What Are Your Allergies Telling You?

The body speaks, we just have to listen. If you are suffering from chronic allergies, it may be your body’s way of alerting you to a bigger underlying issue: the immune system needs support. A strong immunity is our biggest protection against both acute and chronic illnesses.
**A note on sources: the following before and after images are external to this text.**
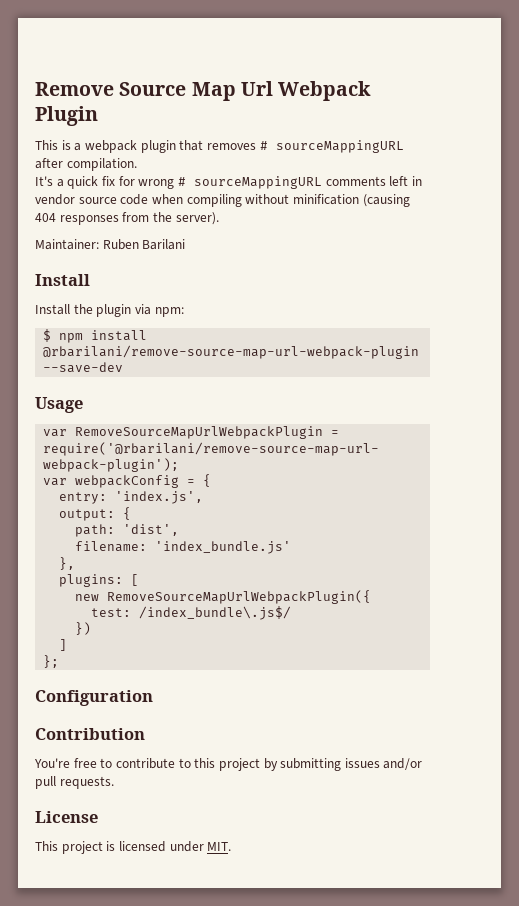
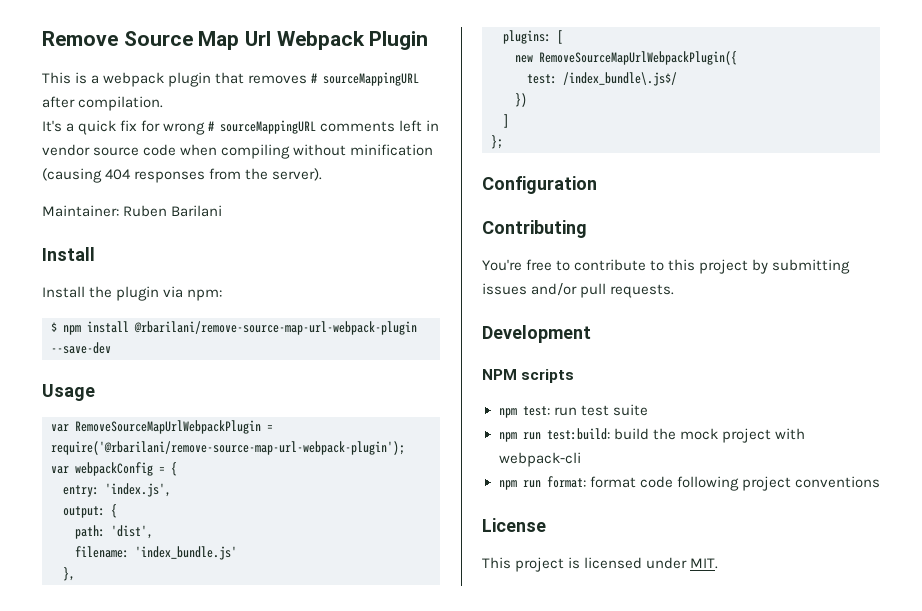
- Contribution
+ Contributing
+ Development
+ NPM scripts
+ npm test: run test suite
+ npm run test:build: build the mock project with webpack-cli
+ npm run format: format code following project conventions

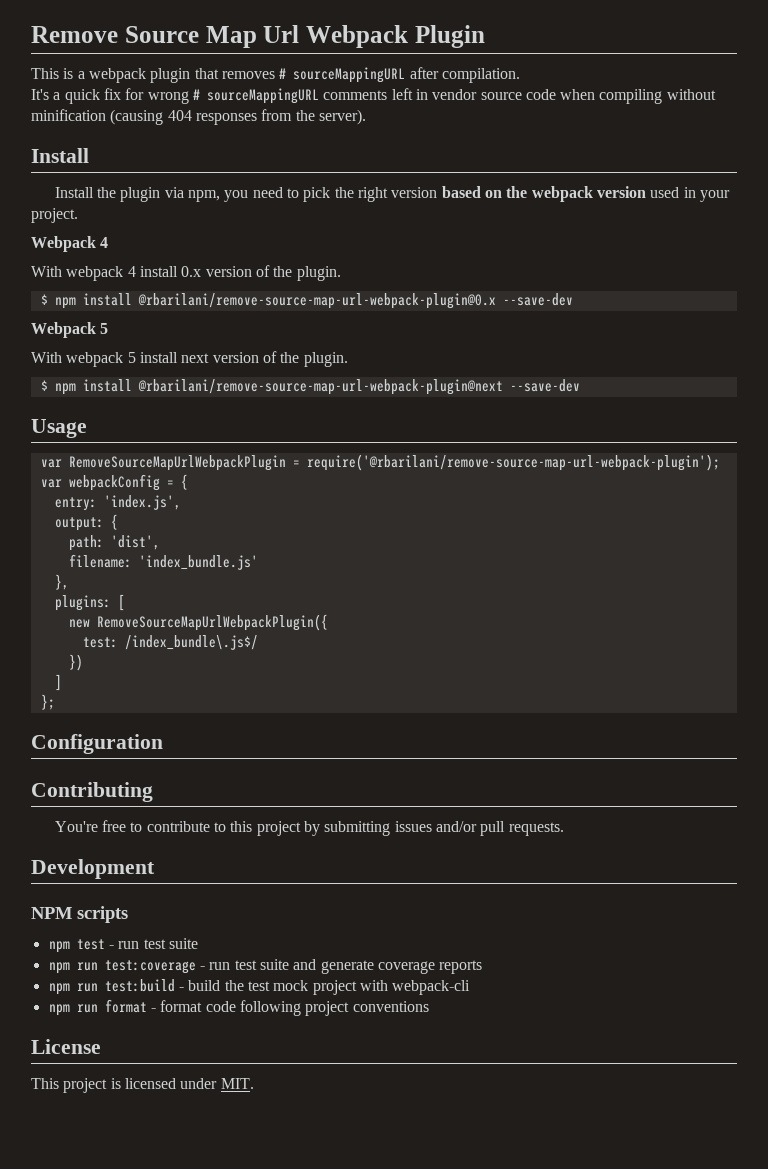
- Maintainer: Ruben Barilani
- Install the plugin via npm:
- $ npm install @rbarilani/remove-source-map-url-webpack-plugin --save-dev
+ Install the plugin via npm, you need to pick the right version based on the webpack version used in your project.
+ Webpack 4
+ With webpack 4 install 0.x version of the plugin.
+ $ npm install @rbarilani/remove-source-map-url-webpack-plugin@0.x --save-dev
+ Webpack 5
+ With webpack 5 install next version of the plugin.
+ $ npm install @rbarilani/remove-source-map-url-webpack-plugin@next --save-dev
- npm test: run test suite
+ npm test - run test suite
- npm run test:build: build the mock project with webpack-cli
+ npm run test:coverage - run test suite and generate coverage reports
+ npm run test:build - build the test mock project with webpack-cli
- npm run format: format code following project conventions
+ npm run format - format code following project conventions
Build up your immune health and fight your chronic allergies with the support of natural herbs and vitamins.


[i] Asthma and Allergy Foundation of America. “Allergy Facts and Figures.”

[ii] Johns Hopkins Medicine. “Allergies and the Immune System.”

[iii] Hooman Mirzakhani, MD, et al. “Vitamin D and the development of allergic disease: how important is it?“ Clin Exp Allergy. 2015 Jan; 45(1): 114–125.

[iv] Hui-Qin Tian and Lei Cheng. “The role of vitamin D in allergic rhinitis.” Asia Pac Allergy. 2017 Apr; 7(2): 65–73.

[v] Ströhle A, Hahn A. “Vitamin C und Immunfunktion [Vitamin C and immune function] .” Med Monatsschr Pharm. 2009;32(2):49‐56.

[vi] Claudia Vollbrach “Intravenous vitamin C in the treatment of allergies: an interim subgroup analysis of a long-term observational study.” J Int Med Res. 2018 Sep; 46(9): 3640–3655.

[vii] Ozdemir O.  “Zinc and Allergy Relation .” MOJ Immunol 1(1): 00005 DOI: 10.15406/moji.2014.01.00005


[viii] Prasad AS. “Zinc in human health: effect of zinc on immune cells.”  Mol Med. 2008;14(5-6):353‐357. doi:10.2119/2008-00033.Prasad


[ix] Jessie Hawkins, “Black elderberry (Sambucus nigra) supplementation effectively treats upper respiratory symptoms: A meta-analysis of randomized, controlled clinical trials” Complementary Therapies in Medicine Volume 42, February 2019, Pages 361-365.

[x] Pedro Silva, “Elderberry (Sambucus nigra L.) by-products a source of anthocyanins and antioxidant polyphenols” Industrial Crops and Products, Volume 95, January 2017, Pages 227-234.

[xi] Cingi C, Conk-Dalay M, Cakli H, Bal C. “The effects of spirulina on allergic rhinitis .” Eur Arch Otorhinolaryngol. 2008;265(10):1219‐1223. doi:10.1007/s00405-008-0642-8


[xii] Qi Y, Gao F, Hou L, Wan C. “Anti-Inflammatory and Immunostimulatory Activities of Astragalosides .” Am J Chin Med. 2017;45(6):1157‐1167. doi:10.1142/S0192415X1750063X


[xiii] Agbonlahor Okhuarobo, “Harnessing the medicinal properties of Andrographis paniculata for diseases and beyond: a review of its phytochemistry and pharmacology .” Asian Pac J Trop Dis. 2014 Jun; 4(3): 213–222.


[xiv] Shahid Akbar, MD, PhD. “Andrographis paniculata: A Review of Pharmacological Activities and Clinical Effects.” Alternative Medicine Review Volume 16, Number 1.